What follows is how this vision can promote just transition.
Just transition for railroad workers and unions
The concept of just transition originated in the labor movement, so it is appropriate to start here. Railroads were built across the continent in the 19th century predominantly by Chinese, Irish, and Black laborers. The first African-American labor union in the U.S. to be chartered with the AFL was the Brotherhood of Sleeping Car Porters founded by A. Philip Randolph in 1925.
Today, the U.S. railroad industry is the most unionized sector of the economy, with almost all big 6 railroad company jobs organized into unions. Solutionary Rail has worked closely with Railroad Workers United, an inter-union, cross-craft coalition of railroad workers and their supporters across North America. (You can learn more at the Campaigns button on the RWU site.)
Once 2 million railroad workers labored on the nation’s railroads. A century of line closures and abandonments, job consolidations, and new technology have drastically reduced these numbers. Electrification and restoration of tracking along key mainlines would dramatically increase demand for railroad construction and maintenance workers as well as engineers and trainmen. Winning high priority freight traffic back from the highways, together with increasing passenger service, will result in many more scheduled jobs for train and engine service workers.
Currently, the major rail carriers aligned with shareholders have been operating under a profit maximization regime referred to as Precision Scheduled Railroading. Many note it is neither precise, scheduled or particularly good railroading. This has led to industry pressure for further cutbacks in infrastructure maintenance and smaller work forces, for example, in the current campaign to reduce two-person-minimum crew size to single-person crews.
It has also led to longer trains, posing increased danger of derailments such as the crash in East Palestine, Ohio in 2023 that released toxics on neighboring communities. Unit trains are now 100 or more cars long, carrying the heaviest freight, including coal, oil, liquefied natural gas and grain. Workers endure long work hours, short staffing, limited time off work, chronic crew fatigue, and harsh discipline in addition to furloughs and layoffs in all crafts, adding to safety hazards.

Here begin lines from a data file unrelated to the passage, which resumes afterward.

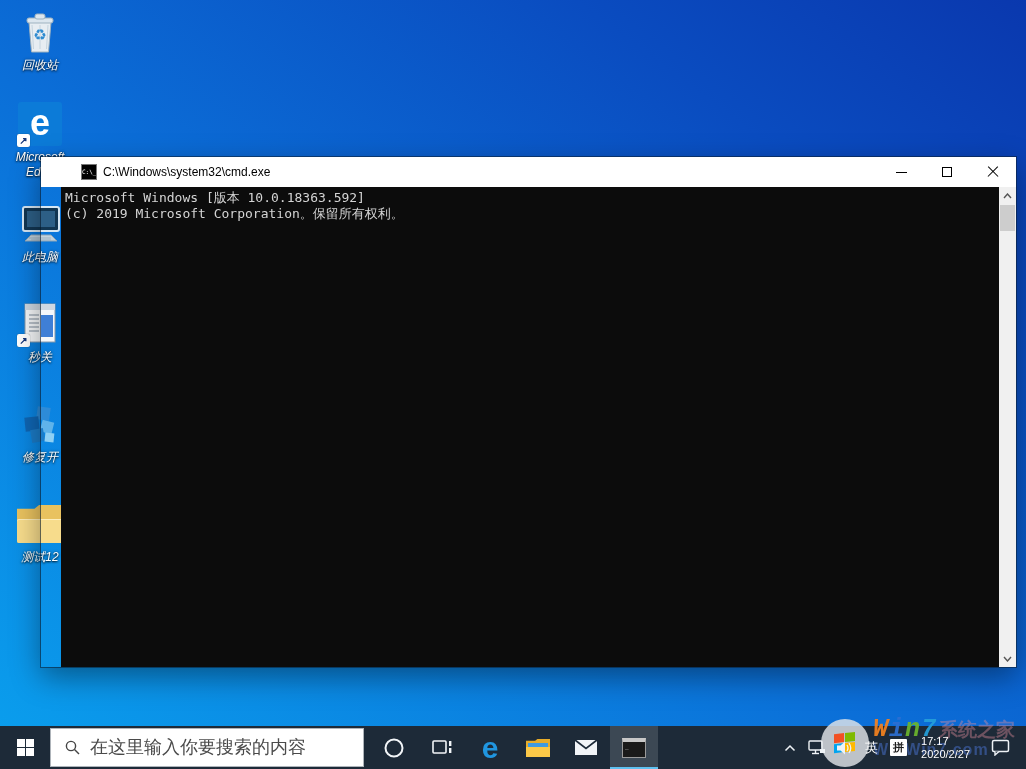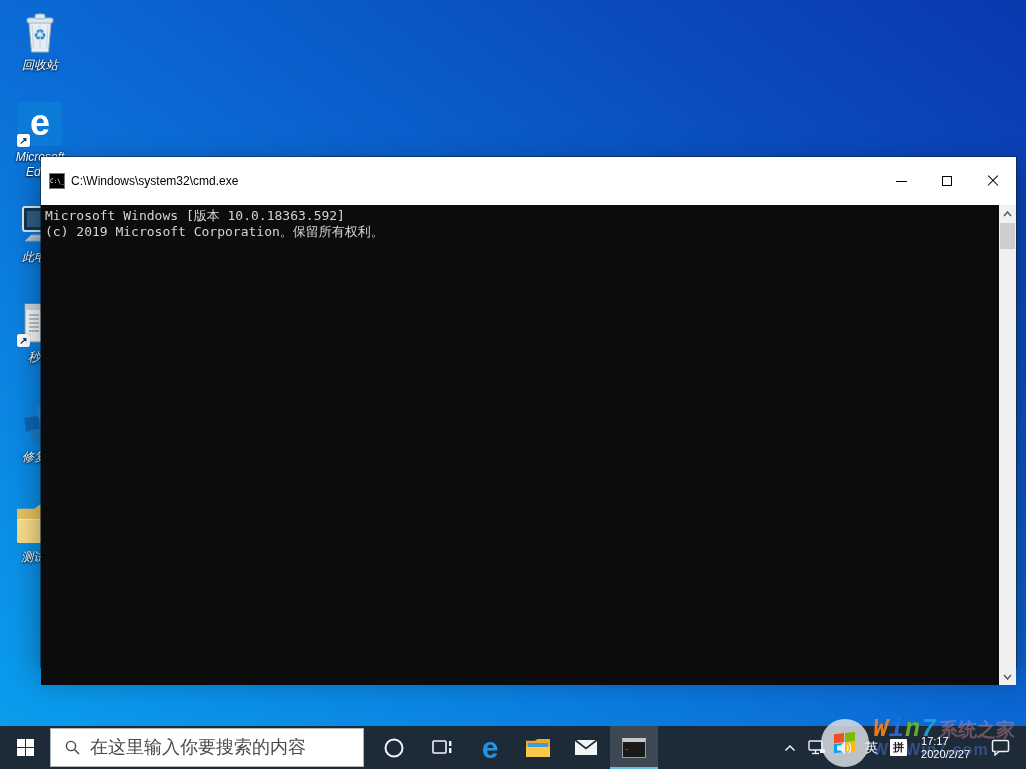--- a/index.html
+++ b/index.html
@@ -20,34 +20,34 @@
                font-weight:bold; font-size:36px; line-height:42px; text-align:center; }
   .folder-art { width:46px; height:38px; position:relative; }
   .folder-back { position:absolute; inset:0; background:#e3b95b; border-radius:2px;
                  clip-path:polygon(0 10%, 38% 10%, 48% 0, 100% 0, 100% 100%, 0 100%); background:#e9c25f; }
   .folder-front { position:absolute; left:0; right:0; bottom:0; height:62%; background:#f7dc8c;
                   border-radius:2px 2px 2px 2px; box-shadow:inset 0 1px 0 #fdeebc; }
 
   
   .cmd-window { position:absolute; left:41px; top:157px; width:975px; height:510px; z-index:10;
                 box-shadow:0 10px 28px rgba(0,0,0,.4); outline:1px solid rgba(10,30,50,.55); }
-  .titlebar { height:48px; background:#fff; display:flex; align-items:center; }
+  .titlebar { height:30px; background:#fff; display:flex; align-items:center;padding-left:32px; }
   .titlebar .app-ico { width:16px; height:16px; margin:0 6px 0 8px; background:#000; border:1px solid #777;
                        color:#fff; font-size:6px; line-height:14px; text-align:center;
                        font-family:"DejaVu Sans Mono", monospace; overflow:hidden; }
   .titlebar .title { font-size:12px; color:#000; flex:1 1 auto; white-space:nowrap; overflow:hidden; }
   .win-btn { width:46px; height:30px; display:flex; align-items:center; justify-content:center; }
   .glyph-min { width:11px; height:1px; background:#000; }
   .glyph-max { width:10px; height:10px; border:1px solid #000; }
   .glyph-close { position:relative; width:12px; height:12px; }
   .glyph-close::before,.glyph-close::after { content:""; position:absolute; left:-1px; top:5px; width:14px; height:1.4px;
                  background:#000; }
   .glyph-close::before { transform:rotate(45deg); } .glyph-close::after { transform:rotate(-45deg); }
 
-  .console { position:relative; height:480px; background:#0c0c0c; }
+  .console { position:relative; height:480px; background:#0c0c0c;margin-left:20px; }
   .console-text { position:absolute; inset:0 17px 0 0; padding:3px 0 0 4px;
                   font-family:"DejaVu Sans Mono", monospace; font-size:13px; line-height:16px;
                   color:#d4d4d4; white-space:pre; overflow:hidden; }
   .cursor { display:inline; }
 
   .scrollbar { position:absolute; top:0; right:0; width:17px; height:100%; background:#f0f0f0;
                display:flex; flex-direction:column; }
   .sb-arrow { height:17px; display:flex; align-items:center; justify-content:center; flex:0 0 auto; }
   .sb-thumb { margin:1px 1px; height:26px; background:#cdcdcd; flex:0 0 auto; }
   .sb-track { flex:1 1 auto; }

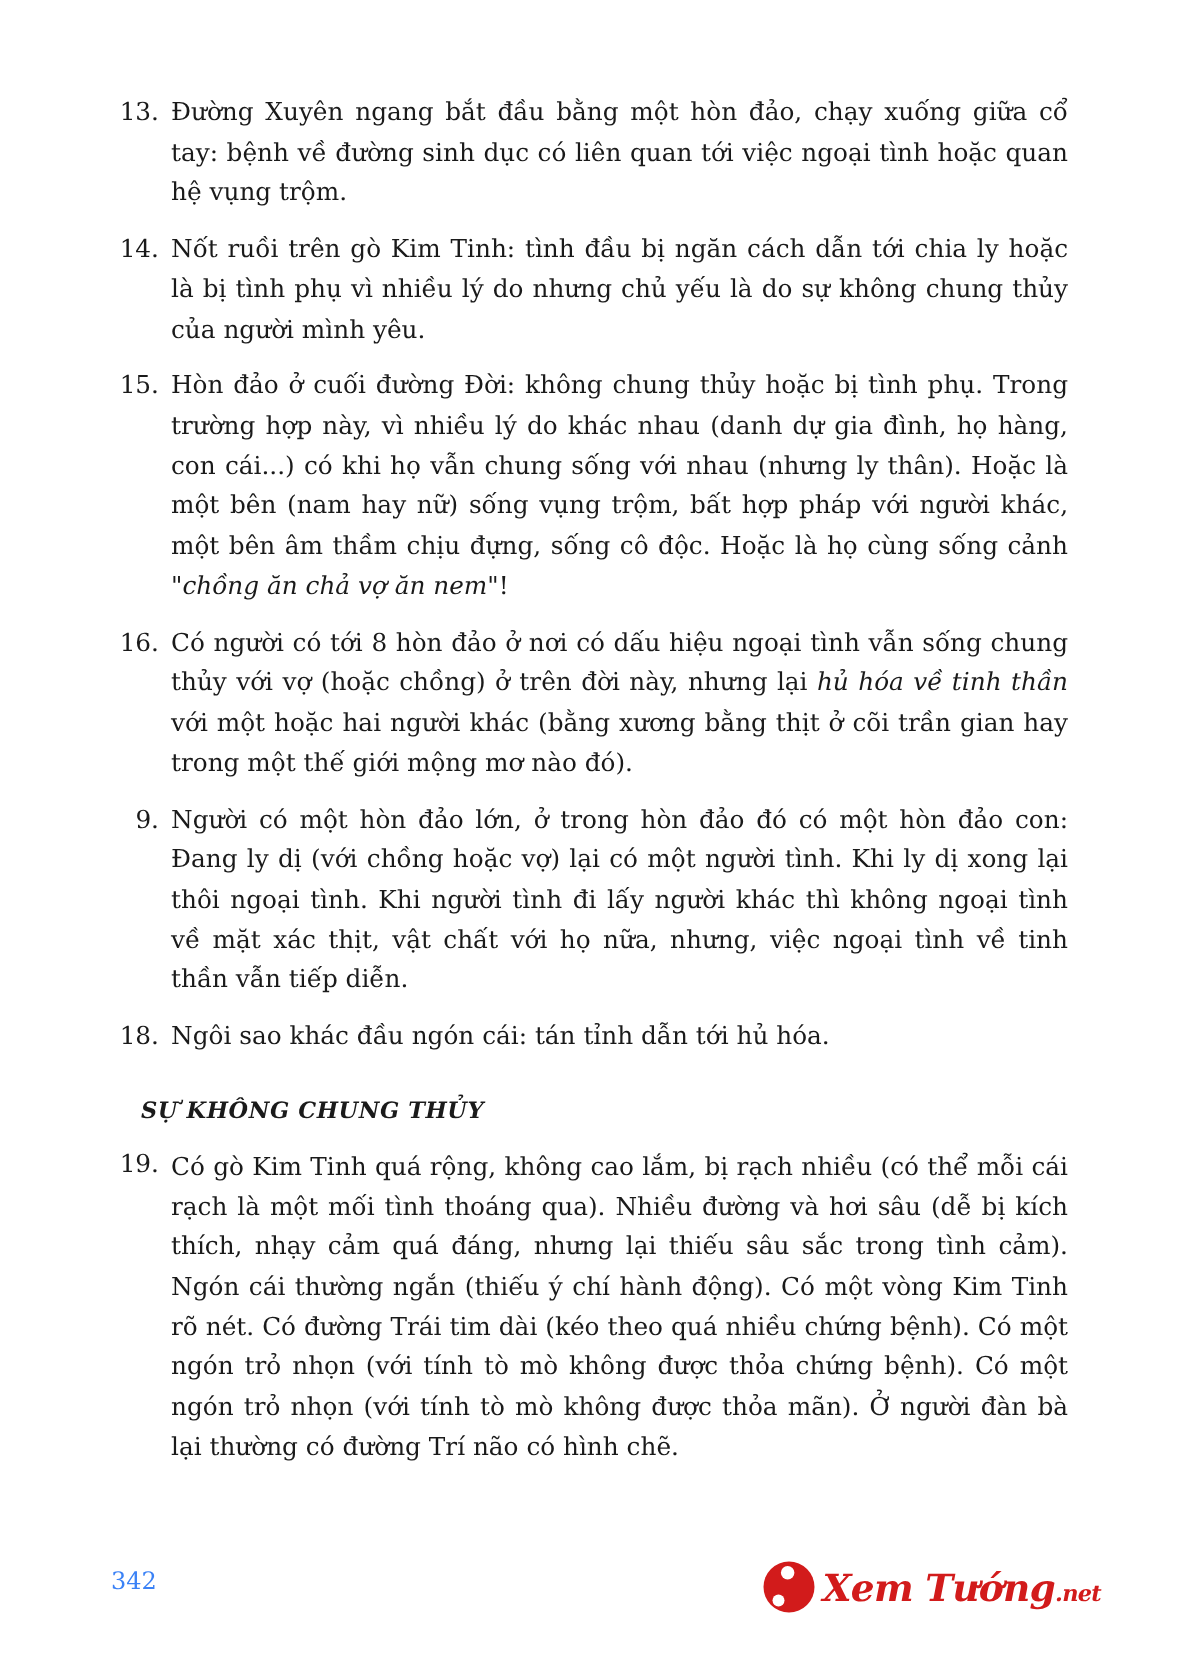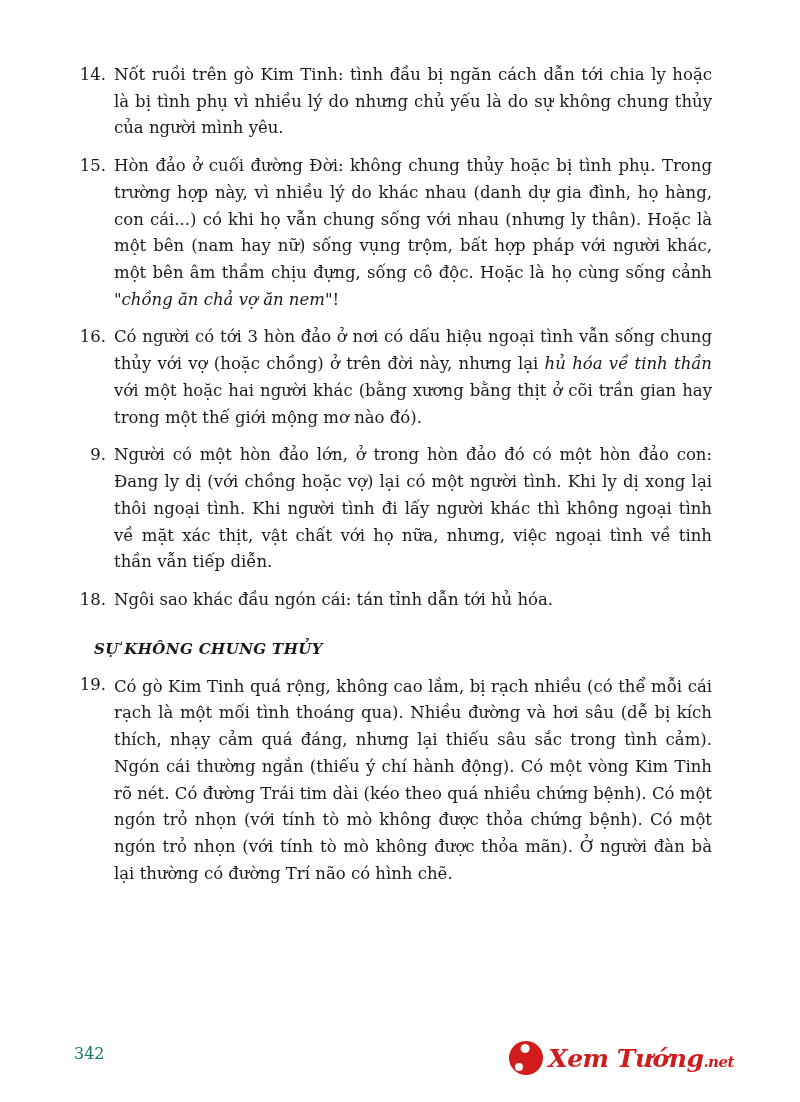--- a/index.html
+++ b/index.html
@@ -63,21 +63,21 @@
   }
   .last-line {
     text-align: left;
   }
   .page-number {
     position: absolute;
     left: 74px;
     top: 1044px;
     font-size: 16px;
     font-family: "DejaVu Serif", "Liberation Serif", serif;
-    color: #0f766e;
+    color: #3b82f6;
   }
   .logo {
     position: absolute;
     right: 66px;
     top: 1036px;
     display: flex;
     align-items: center;
     height: 44px;
   }
   .logo-mark {
@@ -123,34 +123,38 @@
     font-size: 15px;
   }
 </style>
 </head>
 <body>
 
 <div class="page">
 
   <div class="content">
 
+    <div class="item">
+      <div class="item-num">13.</div>
+      <div class="item-body">Đường Xuyên ngang bắt đầu bằng một hòn đảo, chạy xuống giữa cổ tay: bệnh về đường sinh dục có liên quan tới việc ngoại tình hoặc quan hệ vụng trộm.</div>
+    </div>
 
     <div class="item">
       <div class="item-num">14.</div>
       <div class="item-body">Nốt ruồi trên gò Kim Tinh: tình đầu bị ngăn cách dẫn tới chia ly hoặc là bị tình phụ vì nhiều lý do nhưng chủ yếu là do sự không chung thủy của người mình yêu.</div>
     </div>
 
     <div class="item">
       <div class="item-num">15.</div>
       <div class="item-body"><span>Hòn đảo ở cuối đường Đời: không chung thủy hoặc bị tình phụ. Trong trường hợp này, vì nhiều lý do khác nhau (danh dự gia đình, họ hàng, con cái...) có khi họ vẫn chung sống với nhau (nhưng ly thân). Hoặc là một bên (nam hay nữ) sống vụng trộm, bất hợp pháp với người khác, một bên âm thầm chịu đựng, sống cô độc. Hoặc là họ cùng sống cảnh </span><span class="em">"chồng ăn chả vợ ăn nem"</span><span>!</span></div>
     </div>
 
     <div class="item">
       <div class="item-num">16.</div>
-      <div class="item-body"><span>Có người có tới 3 hòn đảo ở nơi có dấu hiệu ngoại tình vẫn sống chung thủy với vợ (hoặc chồng) ở trên đời này, nhưng lại </span><span class="em">hủ hóa về tinh thần</span><span> với một hoặc hai người khác (bằng xương bằng thịt ở cõi trần gian hay trong một thế giới mộng mơ nào đó).</span></div>
+      <div class="item-body"><span>Có người có tới 8 hòn đảo ở nơi có dấu hiệu ngoại tình vẫn sống chung thủy với vợ (hoặc chồng) ở trên đời này, nhưng lại </span><span class="em">hủ hóa về tinh thần</span><span> với một hoặc hai người khác (bằng xương bằng thịt ở cõi trần gian hay trong một thế giới mộng mơ nào đó).</span></div>
     </div>
 
     <div class="item">
       <div class="item-num">9.</div>
       <div class="item-body">Người có một hòn đảo lớn, ở trong hòn đảo đó có một hòn đảo con: Đang ly dị (với chồng hoặc vợ) lại có một người tình. Khi ly dị xong lại thôi ngoại tình. Khi người tình đi lấy người khác thì không ngoại tình về mặt xác thịt, vật chất với họ nữa, nhưng, việc ngoại tình về tinh thần vẫn tiếp diễn.</div>
     </div>
 
     <div class="item">
       <div class="item-num">18.</div>
       <div class="item-body last-line">Ngôi sao khác đầu ngón cái: tán tỉnh dẫn tới hủ hóa.</div>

A just transition for workers in a revitalized, electrified railroad system could be ensured by union representation in all stages of planning, implementation, and oversight. Safety would be a joint effort to remove hazards. A well-organized system would mean more predictable and rational work schedules. Trains would run at reasonable lengths based not simply on lowering labor costs but on track capacities and expediting service. Railroads would return to judging success by traditional metrics including employee and customer satisfaction, train speed, increased train numbers, increased shipments, increased business, and upgraded physical plants, rather than shareholder payouts and stock buybacks.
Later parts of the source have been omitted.